The Commission will carefully examine the nature of the relationship between the individual and the church on a case by case basis to determine whether to apply the ministerial exception or whether the individual should be considered "clergy." For example, it questions the court's conclusion in Assemany.

CHARGE RESOLUTION

When a charge alleging sex discrimination in wages is filed against a religious institution, the charge can be analyzed under the EPA and/or Title VII. It should also be noted that Title VII covers types of wage discrimination not actionable under the EPA. Therefore, if an action cannot be brought under the EPA, it may nevertheless be a violation of Title VII. See EEOC Compliance Manual, Volume II, . 633, Wages.

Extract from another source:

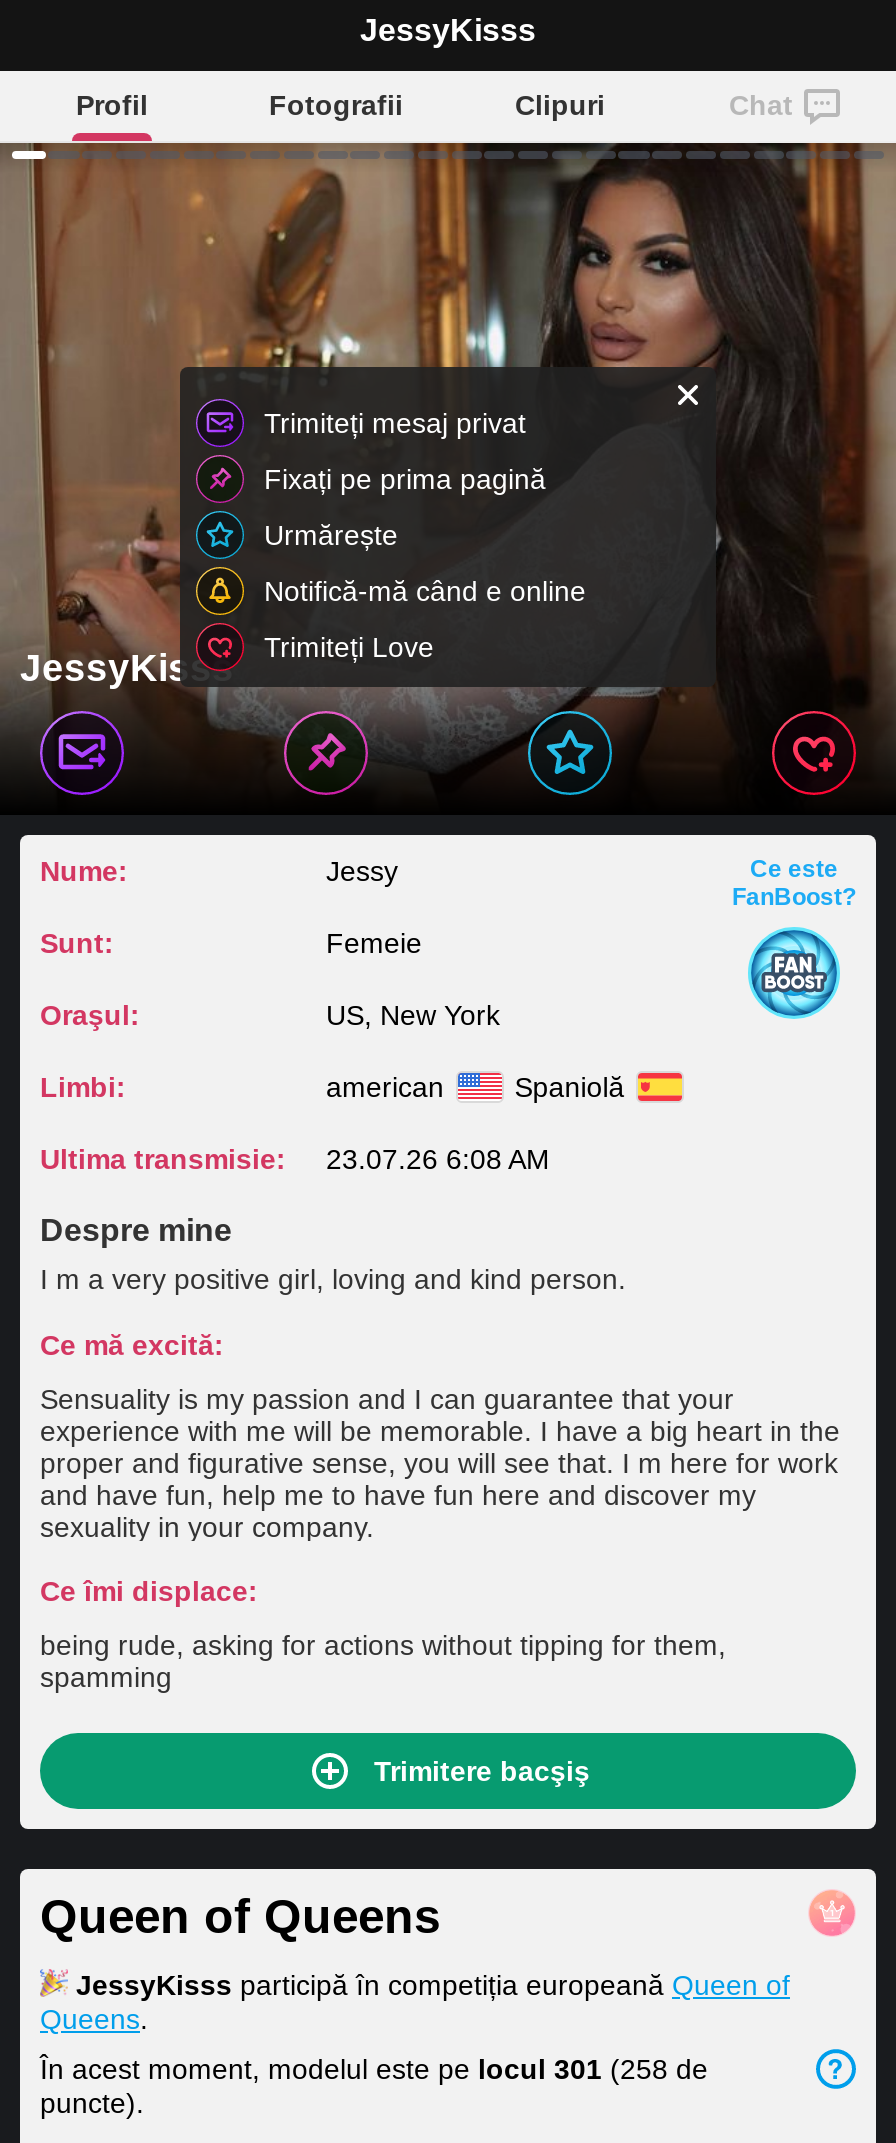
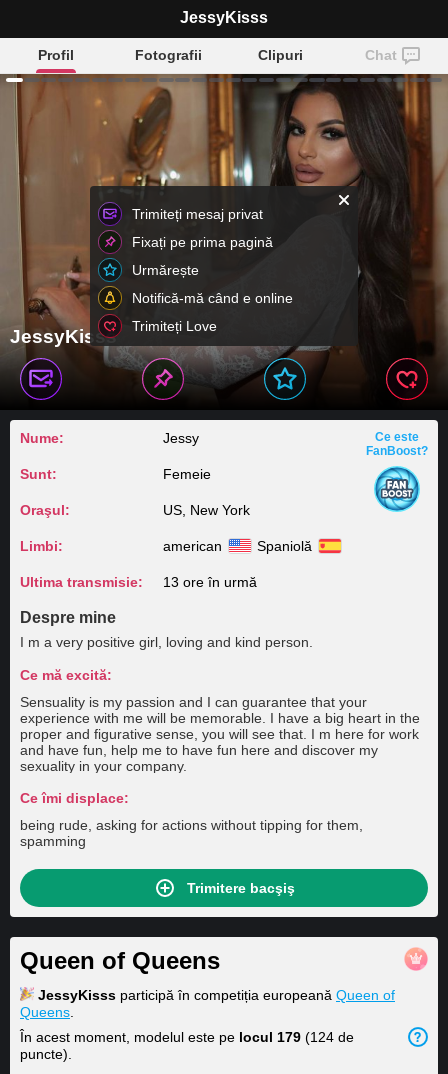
[40,1143,550,1175] Ultima transmisie: 23.07.26 6:08 AM -> [20,574,257,590] Ultima transmisie: 13 ore în urmă
[40,2053,708,2085] În acest moment, modelul este pe locul 301 (258 de -> [20,1029,354,1045] În acest moment, modelul este pe locul 179 (124 de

Date: __2/1/90__                   Approved:    "s"         
                                   R. Gaull Silberman
                                   Vice Chairman



Footnotes

1 In reversing, the Supreme Court did not reach the merits of the claim that the Constitution would be violated by applying the antidiscrimination law where the discrimination was based on religious beliefs. Thus, the Sixth Circuit decision still represents that court's thinking on the issue. Nevertheless, the Supreme Court's decision lends strong support to the Commission's position. It held that the state interest in eliminating sex discrimination was sufficiently important to bring the case within the principle that federal courts should abstain from enjoining state proceedings unless necessary to prevent irreparable injury and that the state agency's investigation violated no constitutional provision.

2 The section-by-section analysis of H.R. 1746, the Equal Employment Opportunity Act of 1972, states that:

The limited exemption . . . for religious . . . associations . . . has been broadened to allow such entities to employ individuals of a particular religion in all their activities . . . . Such organizations remain subject to the provisions of Title VII with regard to race, color, sex or national origin.
Reprinted in Legislative History of the Equal Employment Opportunity Act of 1972 at 1844, 1845.

3 The Rayburn court also noted that Title VII is an "interest of the highest order" which will often "overbalance legitimate claims to the free exercise of religion." Id. at 1169. Thus, Title VII will apply to decisions "such as those relating to a secular teacher in a church approved school," citing EEOC v. Mississippi College and EEOC v. Pacific Press Publishing Co.